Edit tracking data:
——
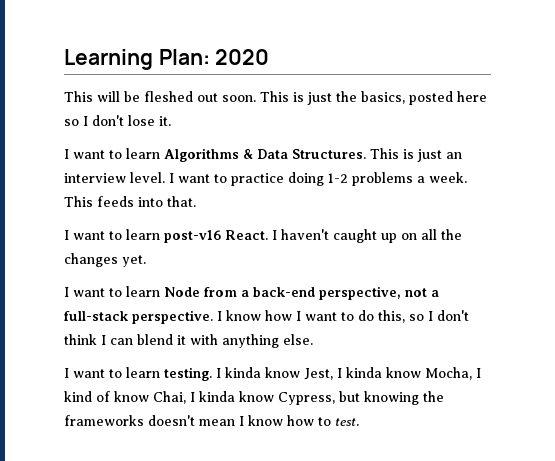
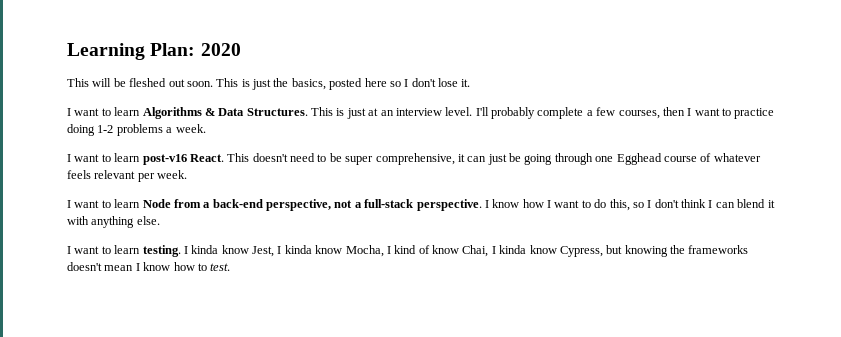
- This is just an interview level.
+ This is just at an interview level.
- I want to practice doing 1-2 problems a week. This feeds into that.
+ I'll probably complete a few courses, then I want to practice doing 1-2 problems a week.
- I haven't caught up on all the changes yet.
+ This doesn't need to be super comprehensive, it can just be going through one Egghead course of whatever feels relevant per week.

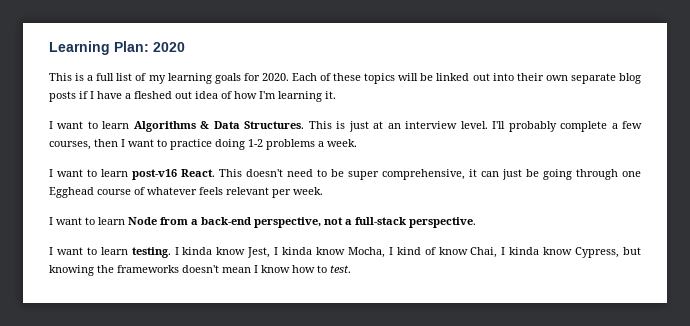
- This will be fleshed out soon. This is just the basics, posted here so I don't lose it.
+ This is a full list of my learning goals for 2020. Each of these topics will be linked out into their own separate blog posts if I have a fleshed out idea of how I'm learning it.
- I know how I want to do this, so I don't think I can blend it with anything else.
——
### Task to carry out
In the records, which lines mention the word "want"? Copy those lines.

### Solution to the problem
- I want to practice doing 1-2 problems a week. This feeds into that.
+ I'll probably complete a few courses, then I want to practice doing 1-2 problems a week.
- I know how I want to do this, so I don't think I can blend it with anything else.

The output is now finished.